What? It is all about the presidential election? Kansas has 6 electoral votes, and a republican will get them all. This bill won't affect the presidential election at all.

just_another_bozo_on_this_bus 7 years, 1 month ago

You're right. This has absolutely nothing to do with elections or voter fraud. This is about two things.

The most important thing is keeping Kobach in the headlines. He got 90% of what he said he wanted in the bill that was passed. But the 10% he didn't get is all the opening he needs to Drama Queen his way to more media fanfare over a measure that was pointless and idiotic to begin with. For a lowlife shill like Kobach, any publicity is good publicity.
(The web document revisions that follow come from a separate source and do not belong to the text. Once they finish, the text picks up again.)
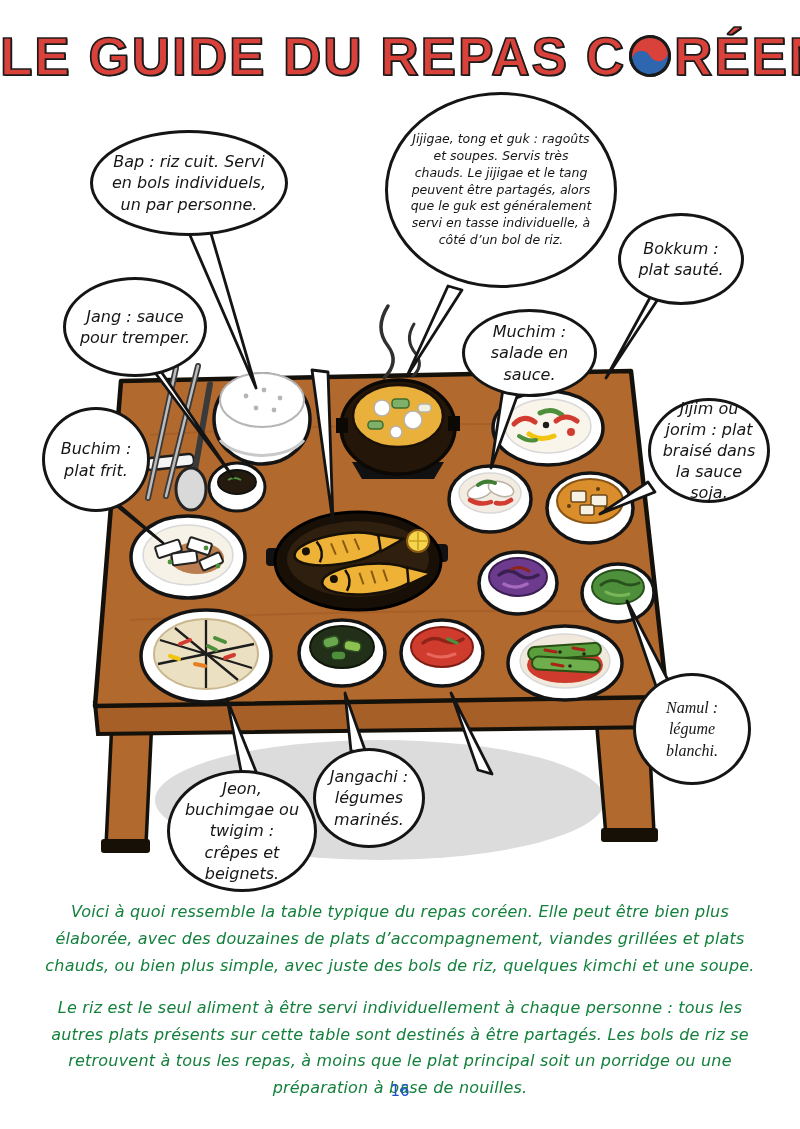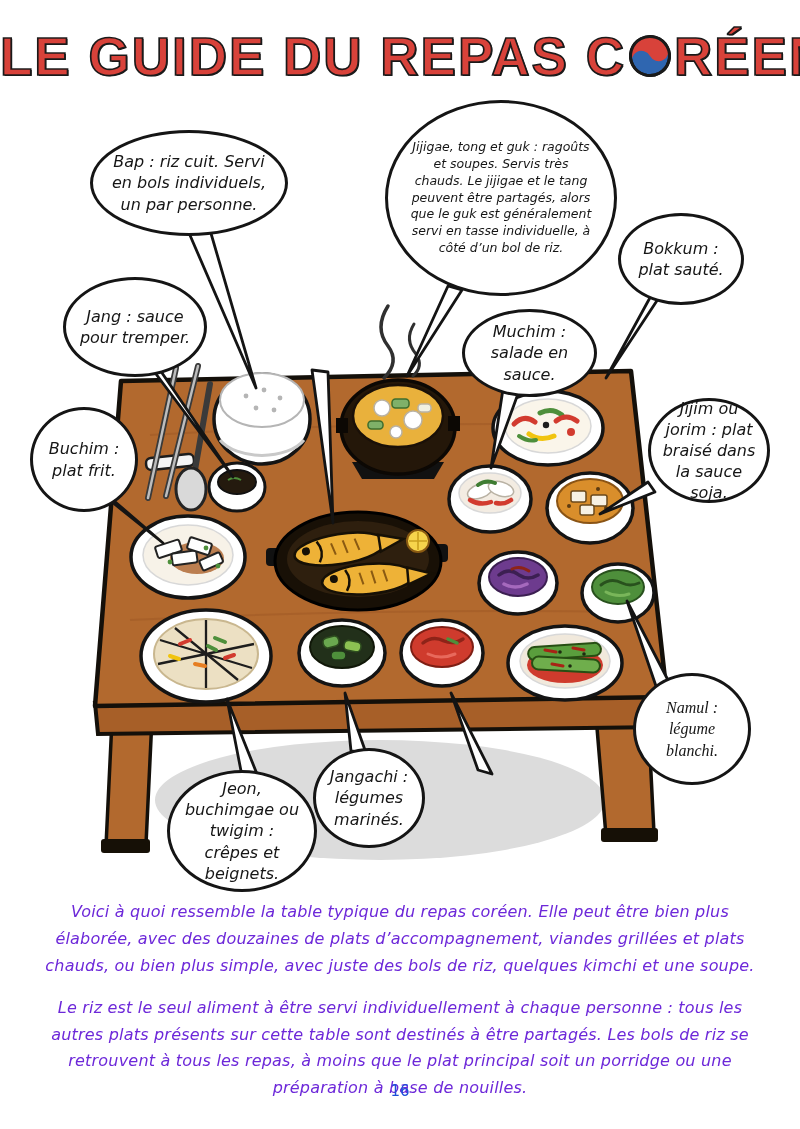--- a/index.html
+++ b/index.html
@@ -24,21 +24,21 @@
     display:flex; align-items:center; justify-content:center;
     text-align:center; font-style:italic; font-size:16px; line-height:1.32;
     padding:8px 12px; color:#161616;
   }
   .bubble.big { font-size:12.5px; line-height:1.34; padding:14px 20px; }
   .bodytext {
     position:absolute; top:899px; left:42px; width:716px; z-index:2;
   }
   .bodytext p {
     margin:0 0 15px 0; text-align:center; font-style:italic;
-    font-size:16px; line-height:1.68; color:#6d28d9; letter-spacing:0.2px;
+    font-size:16px; line-height:1.68; color:#15803d; letter-spacing:0.2px;
   }
   .pagenum {
     position:absolute; top:1082px; left:0; width:800px; z-index:2;
     text-align:center; font-size:15px; color:#1d4ed8;
   }
 </style>
 </head>
 <body>
 
 <div class="page">
@@ -247,38 +247,38 @@
       <polygon points="242,776 259,779 227,699"></polygon>
       <polygon points="351,751 366,753 345,693"></polygon>
       <polygon points="478,770 492,774 451,693"></polygon>
     </g>
   </svg>
 
   <div class="bubble" style="left:90px; top:130px; width:198px; height:106px;">
       <span>Bap : riz cuit. Servi en bols individuels, un par personne.</span>
     </div>
 
-  <div class="bubble big" style="left:385px; top:100px; width:232px; height:196px;">
+  <div class="bubble big" style="left:385px; top:92px; width:232px; height:196px;">
       <span>Jijigae, tong et guk : ragoûts et soupes. Servis très chauds. Le jijigae et le tang peuvent être partagés, alors que le guk est généralement servi en tasse individuelle, à côté d’un bol de riz.</span>
     </div>
 
   <div class="bubble" style="left:63px; top:277px; width:144px; height:100px;">
       <span>Jang : sauce pour tremper.</span>
     </div>
 
   <div class="bubble" style="left:618px; top:213px; width:126px; height:92px;">
       <span>Bokkum : plat sauté.</span>
     </div>
 
 
   <div class="bubble" style="left:462px; top:309px; width:135px; height:88px; padding:6px 10px;">
       <span>Muchim : salade en sauce.</span>
     </div>
 
-  <div class="bubble" style="left:30px; top:407px; width:108px; height:105px; padding:6px 10px;text-align:center;">
+  <div class="bubble" style="left:42px; top:407px; width:108px; height:105px; padding:6px 10px;text-align:center;">
       <span>Buchim : plat frit.</span>
     </div>
 
   <div class="bubble" style="left:648px; top:398px; width:122px; height:105px; padding:6px 8px;">
       <span>Jijim ou jorim : plat braisé dans la sauce soja.</span>
     </div>
 
   <div class="bubble" style="left:633px; top:673px; width:118px; height:112px; padding:6px 10px;font-family:Liberation Serif, serif;">
       <span>Namul : légume blanchi.</span>
     </div>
The secondary point is mere distraction. Get the sheeple all worked up about the Communist Fascist Jihadist Mexicans stealing elections, and they won't notice when Kobach does the bidding of the Koch brothers, et al, and herds them into the metaphorical (and not-so-metaphorical) slaughterhouse.

Kirk Larson 7 years, 1 month ago

I agree Kansas won't have much impact on the outcome of the election, but the goal of this as with the union busting and similar vote disenfranchisement going on in other states is to make this kind of thing ubiquitous so it won't be challenged.

notanota 7 years, 1 month ago

67 registrations - registrations, not actual votes. I bet there wouldn't be any actual votes. And 67 out of 1.7 million. That's, what .0039% or so? Yeah, I can clearly see why this is such and urgent problem.

Charlie Bannister 7 years, 1 month ago

Secretary of State Kobach is doing exactly the right thing. We need an iron clad system of prevention to insure non citizens do not vote. Photo ID's are a good beginning. Why anyone would object to providing proof of citizenship is beyond me. They should be happy to do so. Good work and effort by Mr. Kobach.

just_another_bozo_on_this_bus 7 years, 1 month ago

"We need an iron clad system of prevention to insure non citizens do not vote."

Given that none do, I'd say we already had one. Kobach successfully fixed what wasn't broke.

But he has accomplished one thing-- he's convinced gullible folks like you that he's actually doing something useful, while in fact all he's done is turn the office of Sec. of State into the Sec. of Demagoguery and Promoter General of Hysterical Xenophobia.

notanota 7 years, 1 month ago

I think you should also provide proof that you're not an outer space alien when you vote. We haven't had a problem with it in the past, but you never know when the aliens are going to stuff our ballot boxes with illegal votes. So, everyone must go in and leave a cheek swab DNA sample to make sure they are human and allow 6-8 weeks of time to analyze the results. What's to hide? If you're human, you should have no problem providing proof of such.

just_another_bozo_on_this_bus 7 years, 1 month ago

Kobach is seriously twisted. He needs urgent psychiatric intervention.

just_another_bozo_on_this_bus 7 years, 1 month ago

Ah, the Kinks.

Interesting version. I heard plenty of Dave Davies's lead guitar, but where was he?

foppa 7 years, 1 month ago

Thank you, Kobach for finally addressing a non-issue. What a guy!

mloburgio 7 years, 1 month ago

at least the voters in missouri get to vote on their vote supression id bill. intead of kansans getting it shoved down out throats.

Missouri voters will decide next year whether future voters could be required to show photo identification at the polls and whether voting could be allowed before Election Day.